C'est un curieux paradoxe : alors que l'Union européenne vient d'accorder aux États-membres le droit de livrer des armes à l'opposition syrienne en levant l'embargo qui la frappait et sans aucune garantie sur leur utilisation, la période de signature du Traité sur le commerce des armes (TCA) s'ouvrira le 3 juin prochain à New York. La phase d'entrée en vigueur de ce texte essentiel pour la moralisation internationale du commerce des armes fait suite à l'adoption du traité, le 2 avril dernier, par 154 des 193 pays membres de l'ONU. La Corée du Nord, l'Iran et la Syrie avaient signé contre le traité discuté dans le cadre de l'ONU. 23 autres États s'étaient abstenus, dont les gros exportateurs que sont la Chine et la Russie, et plusieurs gros acheteurs comme l'Égypte, l'Inde et l'Indonésie.
Fabius : "Une avancée majeure"
Dès lors que les pays auront signé le traité, il faudra ensuite que celui-ci soit ratifié, c'est-à-dire que les Parlements nationaux le fassent entrer dans la loi.
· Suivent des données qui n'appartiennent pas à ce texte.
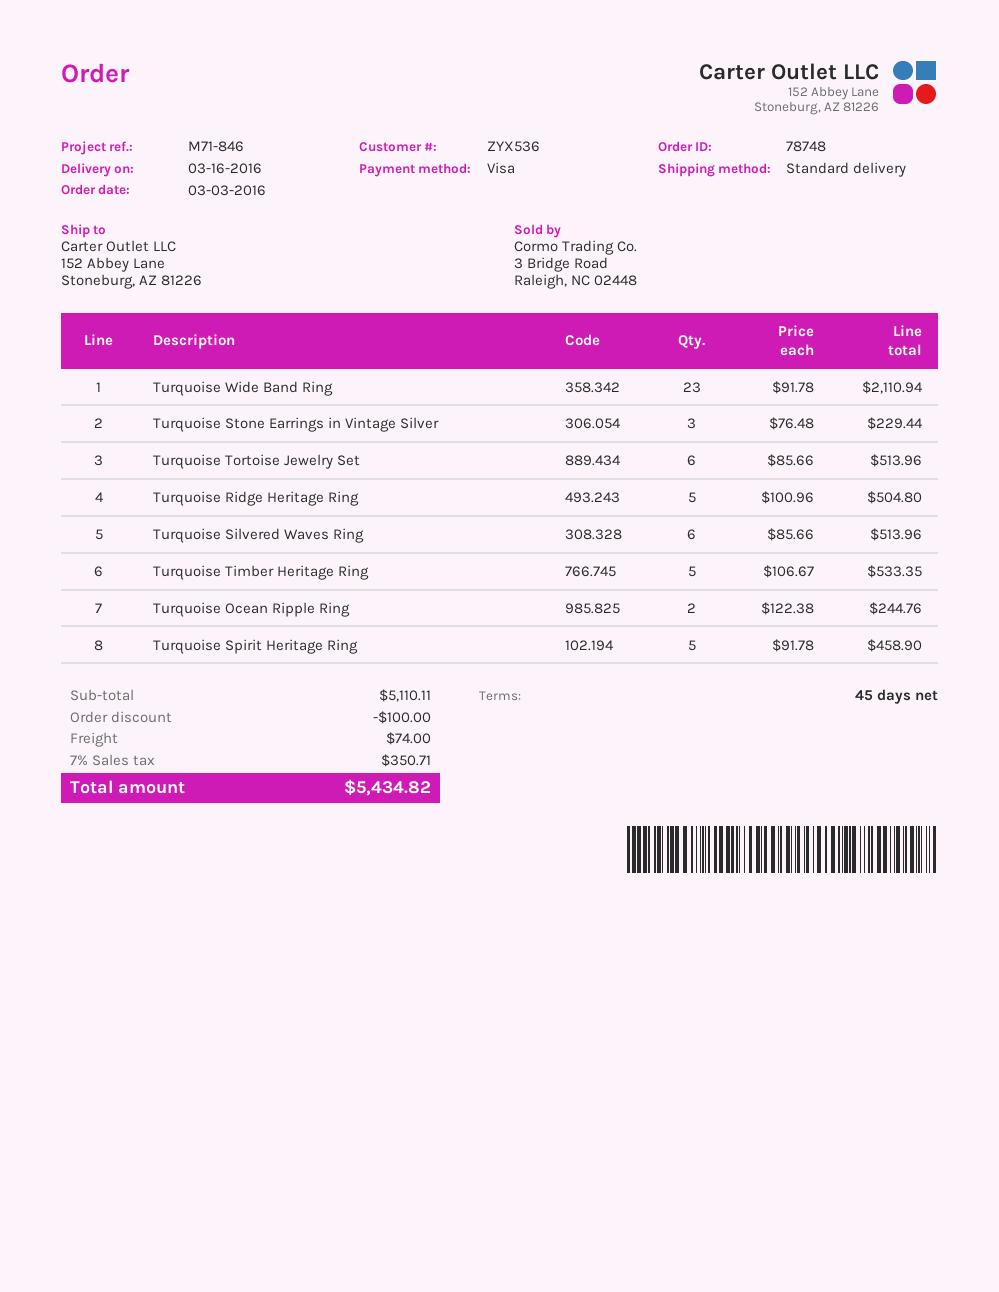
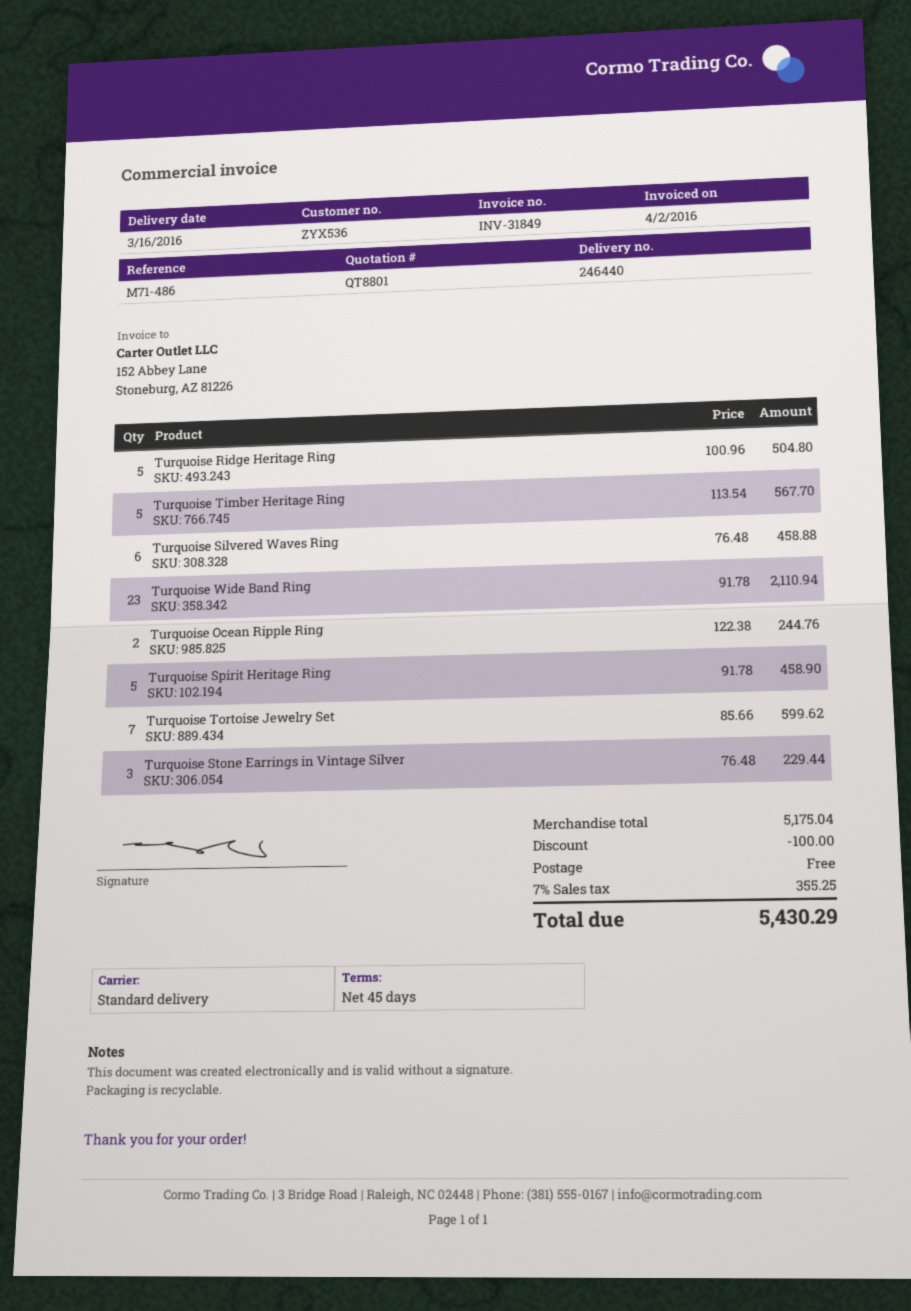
reference: M71-846 -> M71-486
Turquoise Tortoise Jewelry Set: 6 x 85.66 = 513.96 -> 7 x 85.66 = 599.62
Turquoise Silvered Waves Ring: 6 x 85.66 = 513.96 -> 6 x 76.48 = 458.88
Turquoise Timber Heritage Ring: 5 x 106.67 = 533.35 -> 5 x 113.54 = 567.70
subtotal: 5110.11 -> 5175.04
shipping: 74.00 -> 0.00
tax: 7% = 350.71 -> 7% = 355.25
total: 5434.82 -> 5430.29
C'est aux États-Unis que cette ratification sera la plus problématique, car la question des armes y est un sujet très chaud au plan intérieur. La ratification ne posera en revanche pas de problème en France, qui signera le traité dès le 3 juin. Le ministre des Affaires étrangères Laurent Fabius avait déclaré lors de l'adoption du texte à l'ONU que celle-ci constituait "une avancée majeure pour le droit humanitaire international et les droits de l'homme, placés au coeur des critères que les États parties s'engagent à respecter pour réguler les transferts d'armes". Le texte entrera en vigueur lorsqu'il aura été ratifié par 50 États, ce qui pourrait intervenir dès la fin de 2014.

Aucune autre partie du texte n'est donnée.